When Russian scientists released a pair of orphaned Amur tiger cubs into the wild in a remote corner of Russia’s far-east in 2014, they were trying to save a species. While the tigers, sometimes called Siberian tigers and the world’s largest big cats, remain endangered, the scientists created something else: an unlikely love story.

The cubs, Boris and Svetlaya, had been rescued from the wild as unrelated three- to five-month-old cubs in the Sikhote-Alin mountains, the animals’ main stronghold. They grew up in captivity and were released at 18 months old. The cats were separated by more than 160 kilometres with the goal of expanding the distribution of released tigers as much as possible in the Pri-Amur region along Russia’s border with China.

Amur tigers Boris and Svetlaya, observed by a trail camera in 2018.

Amur tigers Boris and Svetlaya, observed by a trail camera in 2018.Credit: ANO WCS/The New York Times

The scientists tracked the cubs until, more than a year after their release, something strange happened: Boris walked more than 200 kilometres, almost in a straight line, to where Svetlaya had made a home.

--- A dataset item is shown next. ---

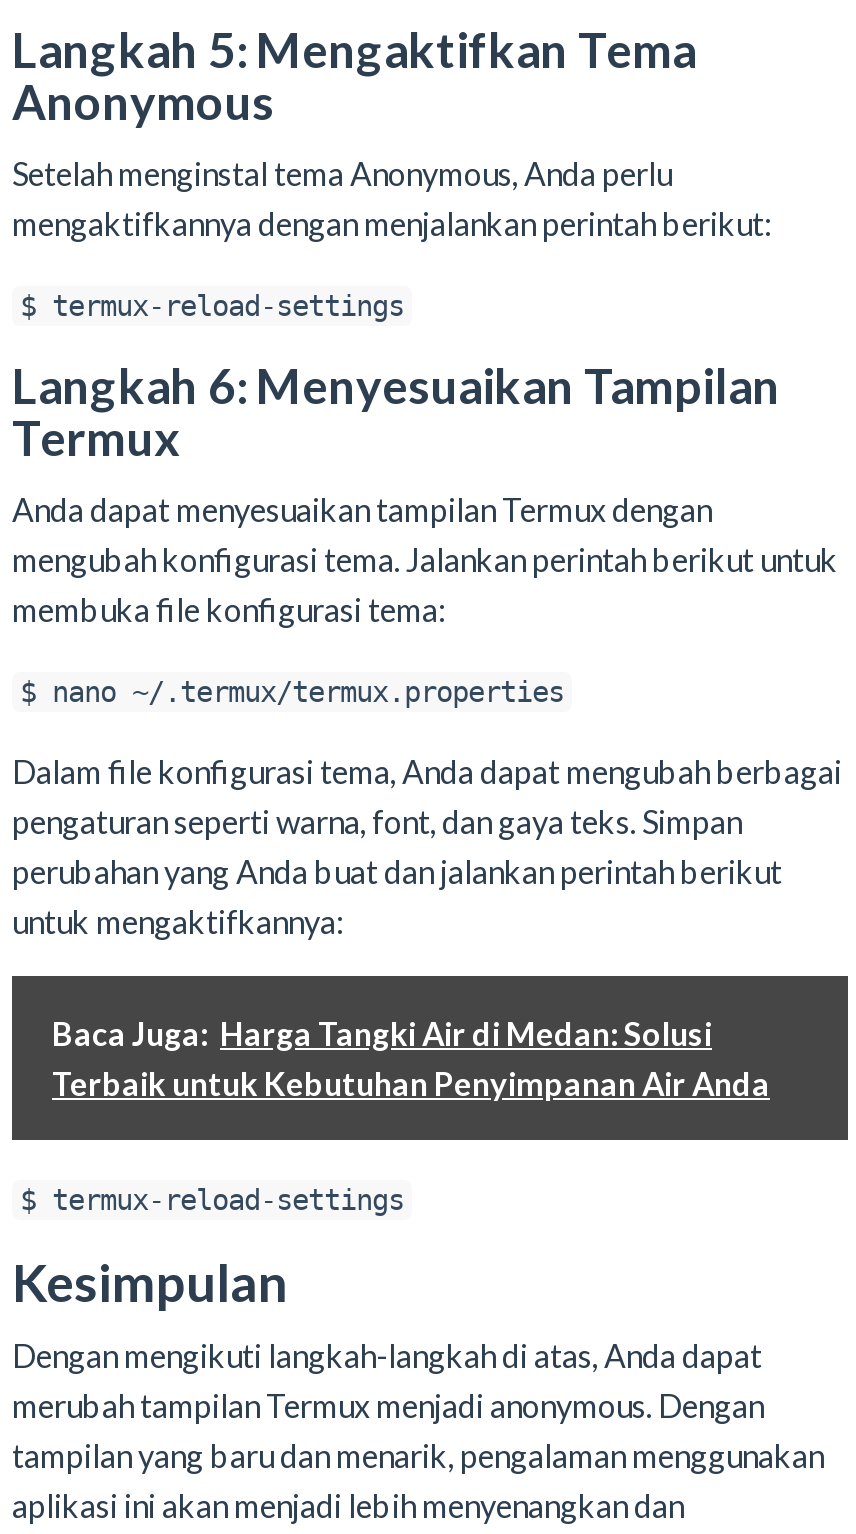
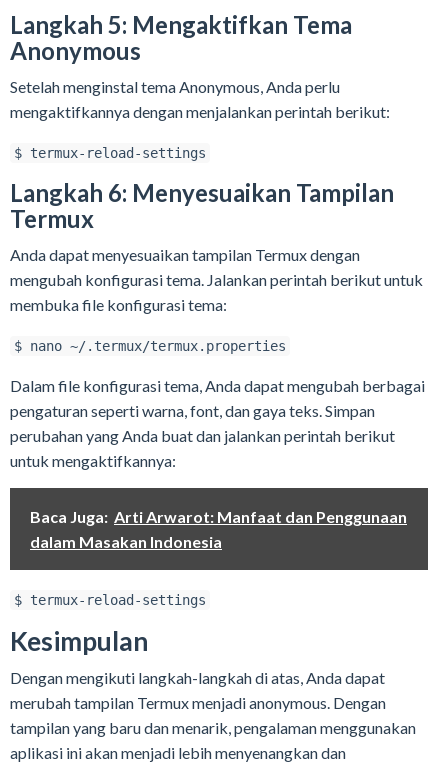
- Baca Juga: Harga Tangki Air di Medan: Solusi
- Terbaik untuk Kebutuhan Penyimpanan Air Anda
+ Baca Juga: Arti Arwarot: Manfaat dan Penggunaan
+ dalam Masakan Indonesia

Six months later, Svetlaya gave birth to a litter of cubs.

While the strategy of releasing rescued cats raised in captivity to restore populations in the wild had proven successful with the Iberian lynx in Spain, it had never been tried with big cats.

But scientists working with the Wildlife Conservation Society say in a study published in the Journal of Wildlife Management that the successful release of rescued cubs like Boris and Svetlaya may, for the first time, become a viable option for restoring wild tigers to their historical range.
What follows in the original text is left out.